- North American arcade flyer
- Developer: Gremlin Industries
- Publishers: Arcade NA: Sega/Gremlin; JP: Sega; Atari 8-bit ANALOG Software 2600, ColecoVision, Intellivision Coleco
- Designer: Lane Hauck
- Programmers: 2600 Jessica Stevens (credited as Steve Kitchen) Atari 8-bit Phil Mork
- Platforms: Arcade, Atari 8-bit, Atari 2600, ColecoVision, Intellivision
- Release: Arcade JP: June 1980; NA: August 1980; Atari 8-bit1981; ColecoVision, Intellivision October 1982; 2600 November 1982;
- Genre: Fixed shooter
- Modes: Single-player, multiplayer
- Arcade system: Dual

= Carnival (video game) =

1980 video game

Carnival is a 1980 fixed shooter video game developed by Gremlin Industries and released by Sega for arcades. It was one of the first video games with a bonus round.

Carnival was ported to Atari 8-bit computers in 1981 by ANALOG Software, the commercial software label of ANALOG Computing magazine; it was later ported to the Atari 2600, ColecoVision, and Intellivision in 1982 by Coleco.

== Gameplay ==

A duck flying toward the player's pistol (arcade)

The goal of the game is to shoot at targets while conserving a limited ammunition supply for as long as possible. There are buttons for firing and left/right movement. The cocktail version replaces the directional buttons with a two-way joystick.

Three rows of targets scroll across the screen in alternating directions; these include rabbits, ducks, owls, and extra-bullet targets, with higher rows awarding more points. If a duck reaches the bottom row without being shot, it will come to life and begin flying down toward the player. Any ducks that reach the bottom of the screen in this manner will eat some of the player's bullets. New ducks are added to the top row at intervals. A large pop-up target above the top row can either award or subtract bullets or points when hit. A spinning wheel with eight pipes also sits above the top row; the point value of the pipes decreases for every shot that does not hit one of them. In addition, a bonus counter increases by the value of every target shot in the three rows, and can be collected by shooting the letters of the word "BONUS" in order as they cycle through the rows. The bonus stops increasing as soon as any letter is shot.

A round ends when all targets and pipes have been shot. The player receives bonus points for all unused bullets, then plays a bonus round in which a large bear with a target walks across the screen. Each time the bear is shot, it rears up for a second, then begins walking more quickly in the other direction. The object is to shoot the bear as many times as possible until it escapes off the screen, using unlimited ammunition. Following the bonus round, the next wave begins. Each subsequent bonus round adds a bear to the screen, to a maximum of four.

Higher levels feature increased target point values, more ducks, fewer extra-bullet targets, faster-moving targets, and an increased rate at which new ducks appear. The game ends when the player's ammunition supply is exhausted through firing and/or being eaten by ducks.

==Development==
Carnival is one of the few games that has two different PCBs, one for each version; normally a game only has one PCB with a DIP switch that sets it to either upright or cocktail mode. The upright and cocktail cabinets each come in two varieties, one woodgrain and the other painted orange and white.

The tune that plays throughout the game is "Sobre las Olas" (Over the Waves) by Juventino Rosas, a tune commonly associated with carnivals and funfairs. The game's General Instrument AY-3-8910 chip allows for a relatively complex rendition of Rosas's waltz with overlaid sound effects.

==Reception==
Electronic Games called the ColecoVision port of Carnival "a letter-perfect recreation of the arcade original that's not to be missed."

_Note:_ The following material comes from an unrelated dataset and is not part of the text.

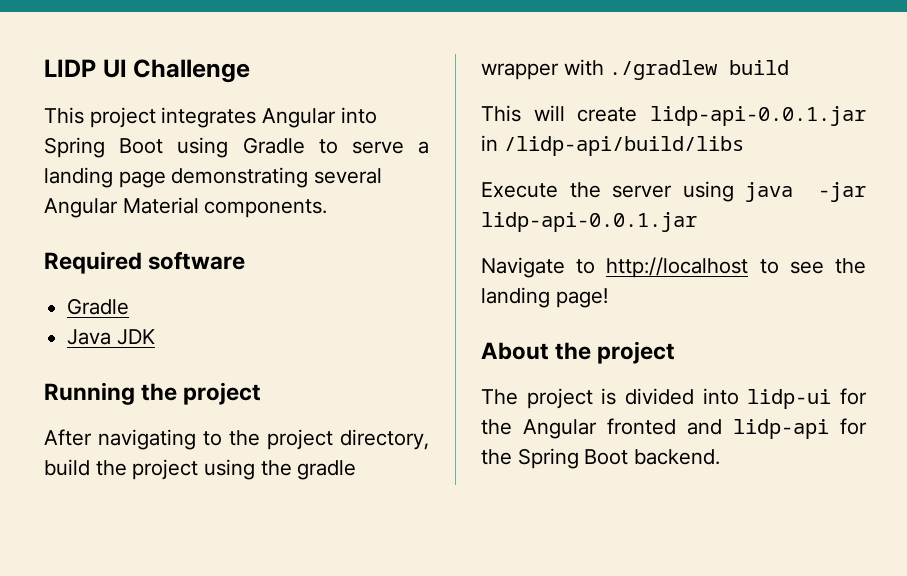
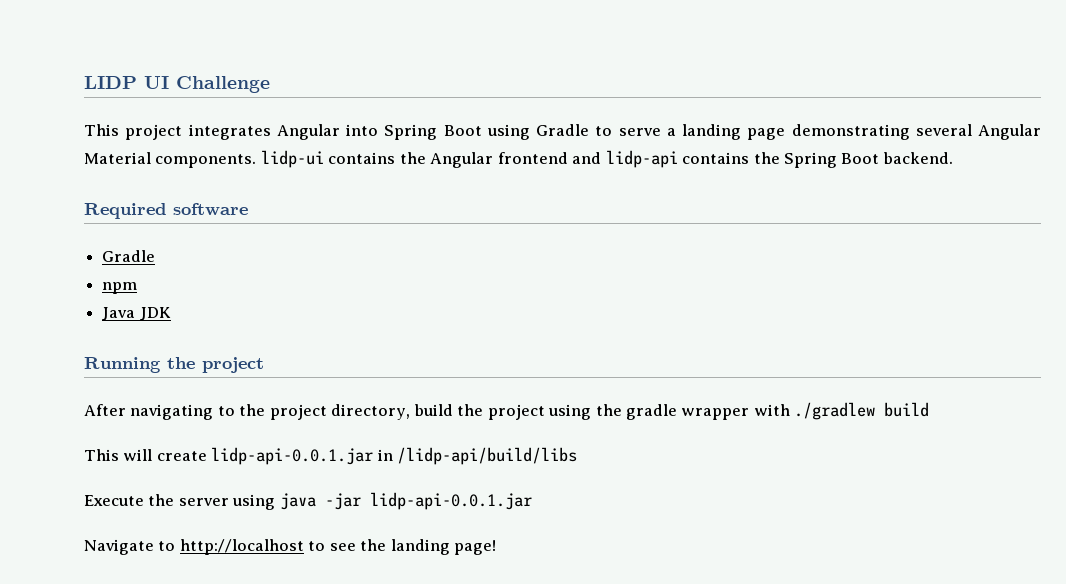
(328, 208) none -> [260,150,953,168] lidp-ui contains the Angular frontend and lidp-api contains the Spring Boot backend.
(130, 306) none -> [102,282,138,294] // npm
[481,341,676,364] [481,388,867,409] [481,418,867,439] [481,448,721,469] // About the project // The project is divided into lidp-ui for the Angular fronted and lidp-api for the Spring Boot backend. -> (497, 547) none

In a retrospective discussion of the arcade game's music, video game scholar Andrew wrote, "as the track makes use of all three tone-channels—using two for the waltz's characteristic oom-pah-pah and one for its memorable melody—the resulting texture is rich enough to do the music justice. And the inclusion of numerous sound effects, including three different duck quacks and a bear's roar, makes for a veritable sonic feast."

== Legacy ==
Sega officially licensed the console rights to Carnival to Coleco, who ported it to the Atari VCS, Intellivision, and Colecovision platforms.

Analog Software published a clone of the game for the Atari 8-bit called Shooting Gallery in 1981. They later attained an official license from Sega Enterprises Inc. and released a new version called Carnival.

Acornsoft published a clone, initially called Carnival, for the BBC Micro in 1983 which was later renamed to Carousel.